In a classic piece of timing, the news came as Europe’s largest technology company was named winner of India’s annual Brand Trust Report for the third year in a row.

Tax officials have been onto Nokia for some time now and dropped by the firm’s Sriperumbudur factory near Chennai and its offices in the New Delhi suburb of Gurgaon last month. Officials from Nokia’s auditing firm PriceWaterhouseCoopers are also believed to have been questioned as part of the ongoing investigation.

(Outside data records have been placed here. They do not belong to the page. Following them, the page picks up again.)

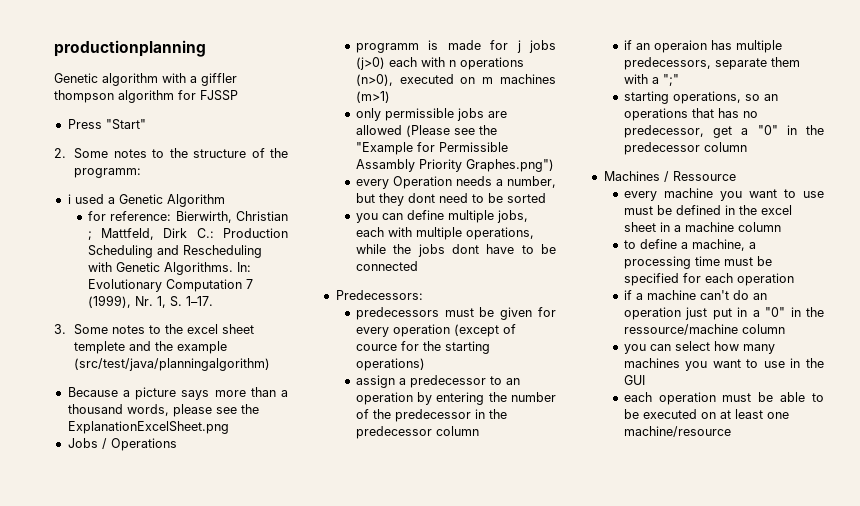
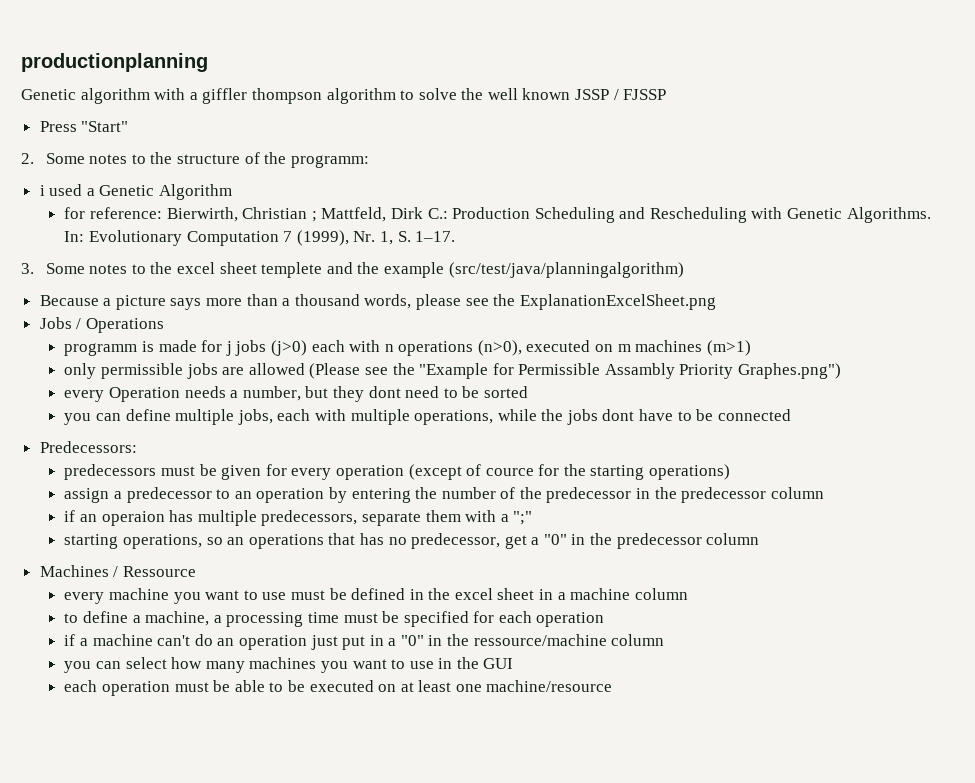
[178,90,196,100] for -> [400,88,619,100] to solve the well known JSSP /

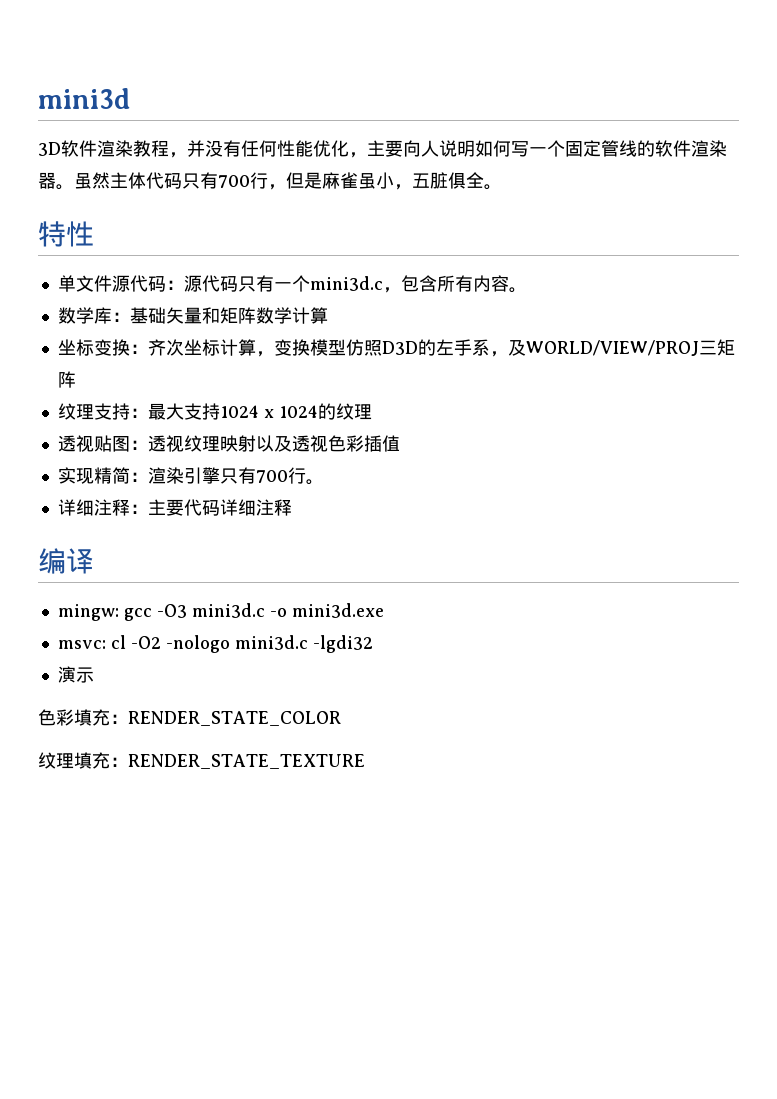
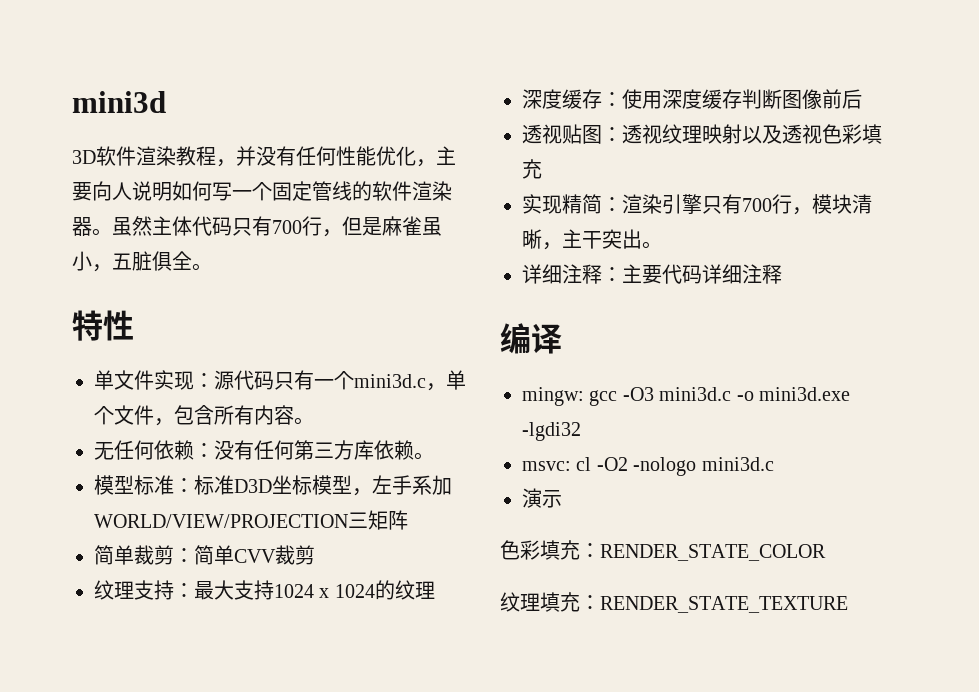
[111,275,166,292] 源代码 -> [154,370,194,390] 实现
(401, 290) none -> [446,370,466,390] [94,405,174,426] 单个文件，
[57,307,328,324] [57,339,735,357] [57,371,76,388] 数学库：基础矢量和矩阵数学计算 // 坐标变换：齐次坐标计算，变换模型仿照D3D的左手系，及WORLD/VIEW/PROJ三矩阵 -> [94,440,434,460] [94,475,452,496] [94,510,408,530] [94,545,315,565] 无任何依赖：没有任何第三方库依赖。 // 模型标准：标准D3D坐标模型，左手系加WORLD/VIEW/PROJECTION三矩阵 // 简单裁剪：简单CVV裁剪
(372, 412) none -> [522,89,862,109] // 深度缓存：使用深度缓存判断图像前后
[363,435,400,452] 插值 -> [862,124,882,144] [522,159,542,179] 填充
(306, 475) none -> [792,194,872,215] [522,229,642,250] ，模块清晰，主干突出
(384, 610) none -> [522,422,581,441] -lgdi32
[312,635,373,653] -lgdi32 -> (774, 464) none

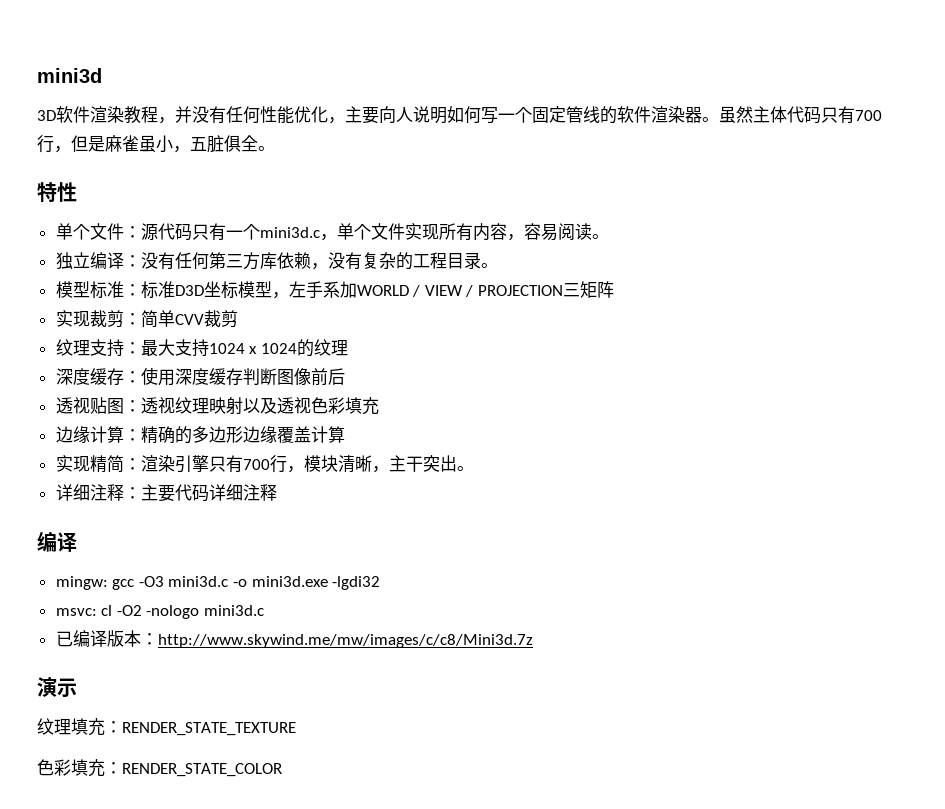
[114,370,194,390] 文件实现 -> [72,223,124,240] 个文件
[154,405,214,426] ，包含 -> [404,223,439,240] 实现
[294,417,314,425] [94,440,194,460] 。 // 无任何依赖 -> [506,223,609,241] [55,252,124,270] ，容易阅读。 // 独立编译
(414, 450) none -> [310,252,481,270] ，没有复杂的工程目录
[94,514,348,528] WORLD/VIEW/PROJECTION -> [356,285,564,297] WORLD / VIEW / PROJECTION
[94,545,134,565] 简单 -> [55,310,90,327] 实现
(542, 169) none -> [55,426,345,444] // 边缘计算：精确的多边形边缘覆盖计算
[522,488,562,508] 演示 -> [55,630,533,648] [37,677,77,697] [37,718,296,736] 已编译版本：http://www.skywind.me/mw/images/c/c8/Mini3d.7z // 演示 // 纹理填充：RENDER_STATE_TEXTURE
[500,592,848,613] // 纹理填充：RENDER_STATE_TEXTURE -> (282, 770) none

The resulting 150-page report has now been sent to the Income Tax department HQ in Delhi, an anonymous senior tax official told the local Economic Times.

"Nokia will have to pay Rs 13,000 crore before March 31,” he said. Of that sum, Rs. 3,000 crore (£355.6m) is apparently for tax violations and Rs 10,000 crore (£1.2bn) is related to transfer pricing irregularities.

Transfer pricing – which refers to the trade between two related companies – is one of the hottest areas of international tax fraud, occurring typically when two subsidiaries or a parent and its subsidiary distort the price of traded goods to lower the overall tax bill.

India’s Income Tax department alleges in the report that Nokia hasn’t paid tax on certain software supplies and is trying to reorganise its business to circumvent direct and indirect tax liabilities, according to Economic Times.

The tax clampdown is part of a wider campaign by Indian officials focused on large multinationals in the region, with Vodafone and Google already on the receiving end of some large bills.

Having just last week finally announced a pre-tax profit of €375m for the fourth quarter of 2012, Nokia will be hoping it can come to some kind of agreement to shave a little off this mammoth tax bill.

In that context, its award for India’s most trusted brand, is unlikely to enthuse too many at the beleaguered firm.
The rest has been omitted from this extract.